Cicatrice

bonaventureCette illustration représente la mutation de la trame urbaine du Vieux-Montréal suite à l’intégration des flux rapides au centre-ville. On y voit le tissu d’origine et actuel, la gare Bonaventure, l’autoroute Bonaventure ainsi que le nouveau boulevard urbain.

Trâme régulière

Sur le plan d’assurance initial, on remarque d’abord une trame orthogonale inscrite dans un système parcellaire régulier, en parfaite continuité avec le tissu adjacent du Vieux-Montréal. On retrouvait, à l’époque, dans ce secteur ouvrier, une grande mixité des usages, une séquence d’espaces publics, un encadrement bâti régulier et une grande homogénéité des composantes urbaines. Le système viaire était tout à fait perméable et intelligible; il était facile de traverser le secteur en marchant.

Axes diviseurs

Dans l’objectif de desservir rapidement et efficacement le centre-ville, de grands gestes hérités de la pensée moderniste ont été posés: la gare Bonaventure est relocalisée en 1950 tandis que l’autoroute est construite vers 1967, juste avant l’exposition universelle.

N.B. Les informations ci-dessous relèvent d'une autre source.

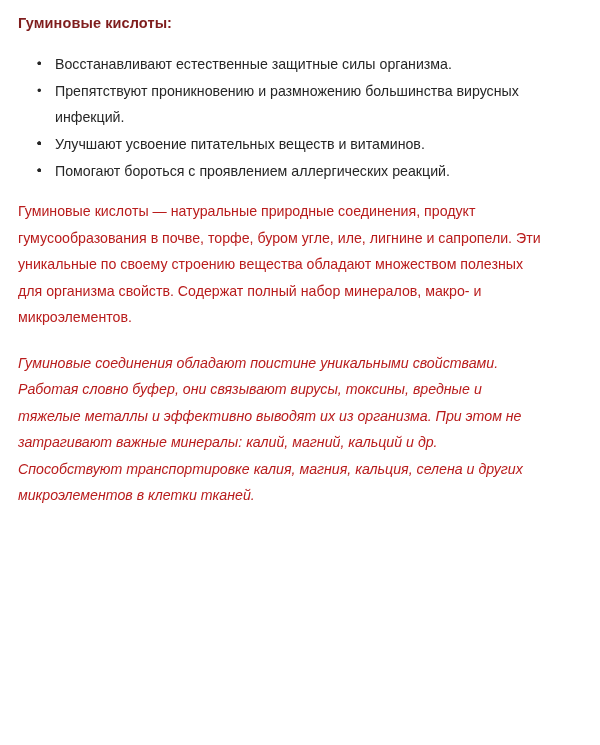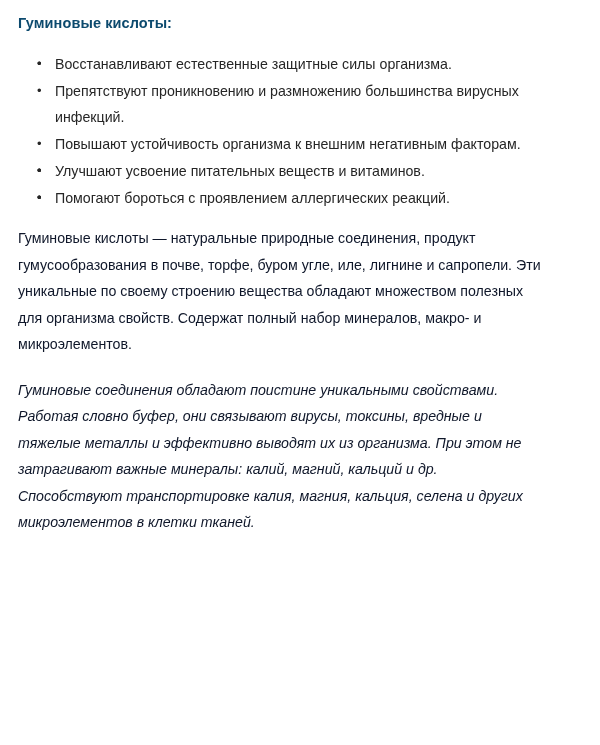--- a/index.html
+++ b/index.html
@@ -25,21 +25,21 @@
     padding: 13px 55px 0 18px;
     background: #ffffff;
   }
 
   .doc-heading {
     font-size: 14.5px;
     font-weight: bold;
     line-height: 20px;
     letter-spacing: 0.1px;
     margin: 0 0 18px 0;
-    color: #0c4a6e;
+    color: #7f1d1d;
   }
 
   .benefit-list {
     list-style: none;
     margin: 0 0 14px 0;
     padding: 0;
   }
 
   .benefit-item {
     position: relative;
@@ -56,21 +56,21 @@
     top: 0;
     line-height: 26px;
     font-size: 13px;
     color: #262626;
   }
 
   .body-paragraph {
     font-size: 14.2px;
     line-height: 26.5px;
     margin: 0 0 19px 0;
-    color: #0f172a;
+    color: #b91c1c;
   }
 
   .body-paragraph:last-child {
     margin-bottom: 0;
     font-style: italic;
   }
 </style>
 </head>
 <body>
 
@@ -85,21 +85,20 @@
     <li class="benefit-item">
       <span class="bullet-dot">•</span>
       <span class="benefit-text">Восстанавливают естественные защитные силы организма.</span>
     </li>
     <li class="benefit-item">
       <span class="bullet-dot">•</span>
       <span class="benefit-text">Препятствуют проникновению и размножению большинства вирусных инфекций.</span>
     </li>
     <li class="benefit-item">
       <span class="bullet-dot">•</span>
-      <span class="benefit-text">Повышают устойчивость организма к внешним негативным факторам.</span>
     </li>
     <li class="benefit-item">
       <span class="bullet-dot">•</span>
     </li>
     <li class="benefit-item">
       <span class="bullet-dot">•</span>
     </li>
     <li class="benefit-item">
       <span class="bullet-dot">•</span>
       <span class="benefit-text">Улучшают усвоение питательных веществ и витаминов.</span>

Montréal, tandis que les yeux sont rivés sur elle, s’inscrit alors comme une grande ville moderne; il était possible d’accéder directement à son centre par voie rapide via le Pont Champlain. Ces grands gestes se sont immédiatement imposés dans le tissu comme étant des barrières urbaines, des axes diviseurs et destructeurs qui isolent complètement le coeur du Vieux-Montréal.

Résidus

En détruisant une partie du tissu existant, nous avons, d’un même coup, effacé un milieu de vie qui hébergeait des activités quotidiennes. Les deux axes diviseurs ont eu pour effet de fragmenter le système viaire et parcellaire, d’effacer un héritage ouvrier important et de générer une multitude d’espaces résiduels et hostiles, au service des usages de l’automobile.

Incohérence

Un tel aménagement, en réponse à une vitesse accélérée, génère des espaces complètement inhumains. On constate dans le secteur actuel une grande dishomogénéité du milieu bâti, une incohérence dans l’encadrement ainsi qu’une multitude d’édifices génériques de plusieurs étages qui répondent aux flux rapides. De plus, les espaces résiduels sont persistants, l’implantation d’un milieu de vie est impossible et le Vieux-Montréal est complètement étouffé par Bonaventure et la 720.

Tant bien que mal

Aujourd’hui, on tente d’arrêter l’hémorragie en transformant l’autoroute en boulevard urbain. En effet, on constate une réduction de 50% de la barrière visuelle, mais il s’agit seulement d’un maquillage. L’espace vert qu’on retrouve au centre de l’aménagement est très peu invitant et complètement enclavé entre deux voies rapides, l’encadrement bâti est beaucoup trop haut et distant pour le confort de l’humain, la voie ferrée constitue toujours un élément opaque qui manque de perméabilité et le secteur adjacent offre très peu de services de proximité.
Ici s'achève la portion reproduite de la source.